Problem statement
Start to finish, print the entries exactly, and carry none of the pictures over.

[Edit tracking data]
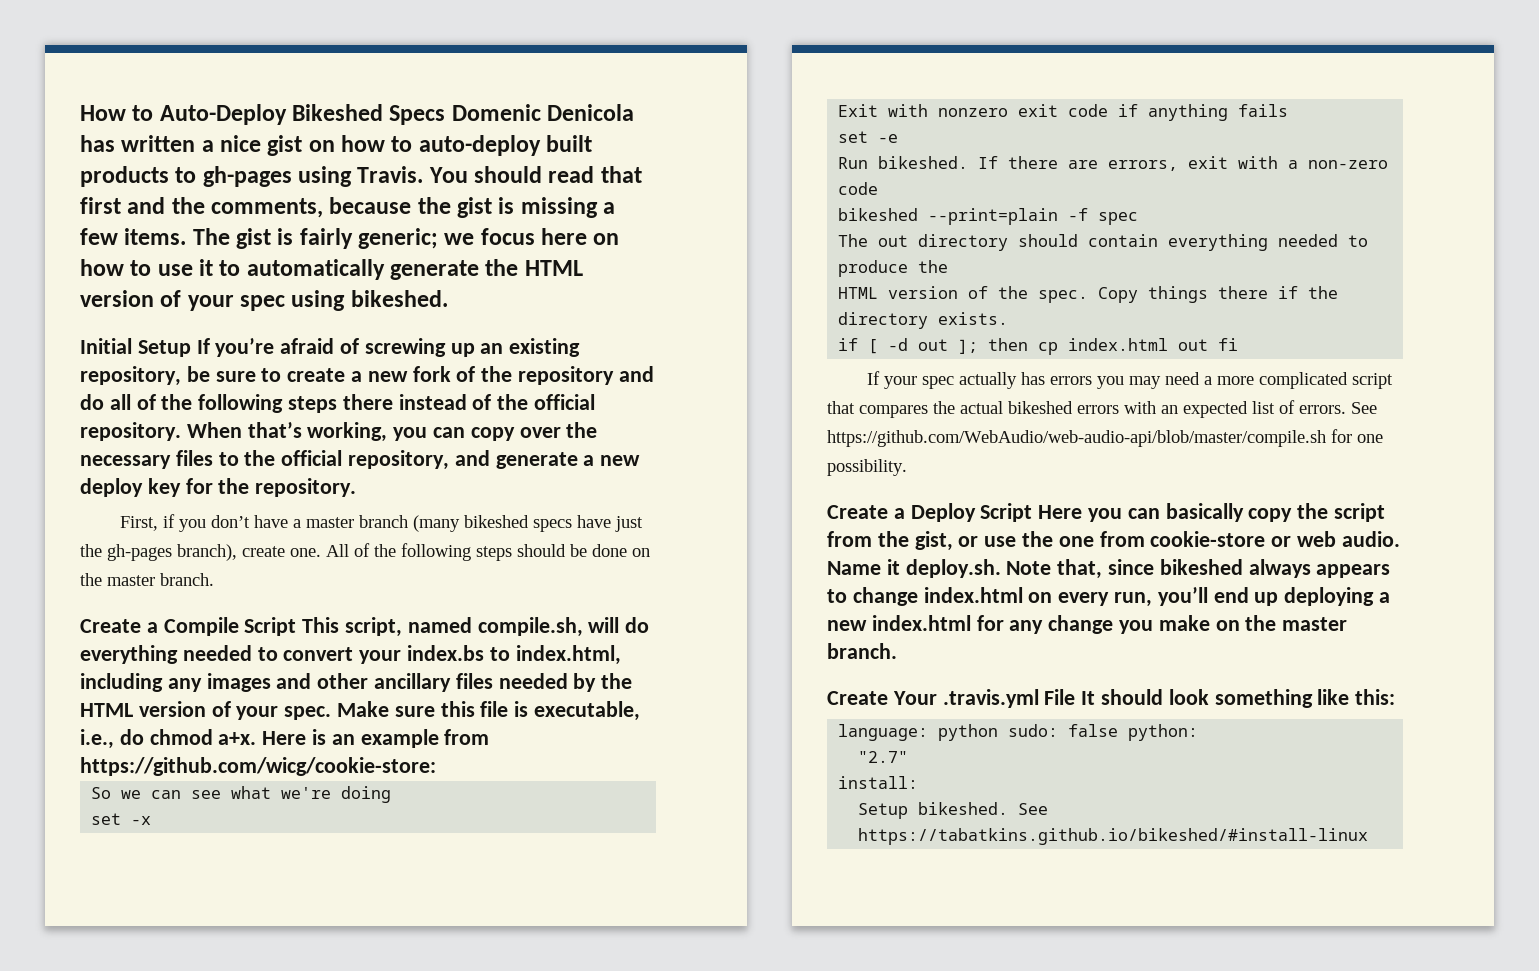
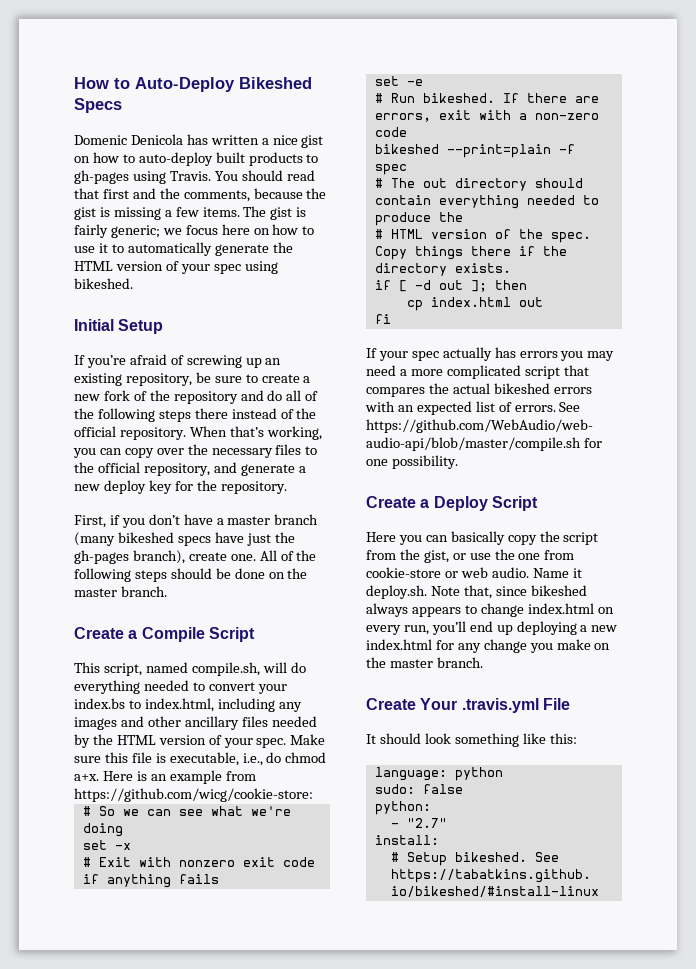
(446, 115) none -> (122, 105) //
(191, 348) none -> (164, 326) //
(297, 626) none -> (255, 634) //
(436, 766) none -> [82,806,91,816] #
(152, 820) none -> [82,857,91,867] #
(899, 138) none -> [374,93,383,103] #
(1139, 218) none -> [374,178,383,188] #
(949, 266) none -> [374,229,383,239] #
(1029, 344) none -> (527, 285) //
(1209, 345) none -> (543, 302) //
(1033, 512) none -> (538, 503) //
(1076, 697) none -> (570, 704) //
(999, 732) none -> (503, 774) //
(1119, 730) none -> (463, 789) //
(1199, 732) none -> [390,823,399,828] -
(919, 782) none -> [390,852,399,862] #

Task result
(446, 115) none -> (122, 105) //
(191, 348) none -> (164, 326) //
(297, 626) none -> (255, 634) //
(436, 766) none -> [82,806,91,816] #
(152, 820) none -> [82,857,91,867] #
(899, 138) none -> [374,93,383,103] #
(1139, 218) none -> [374,178,383,188] #
(949, 266) none -> [374,229,383,239] #
(1029, 344) none -> (527, 285) //
(1209, 345) none -> (543, 302) //
(1033, 512) none -> (538, 503) //
(1076, 697) none -> (570, 704) //
(999, 732) none -> (503, 774) //
(1119, 730) none -> (463, 789) //
(1199, 732) none -> [390,823,399,828] -
(919, 782) none -> [390,852,399,862] #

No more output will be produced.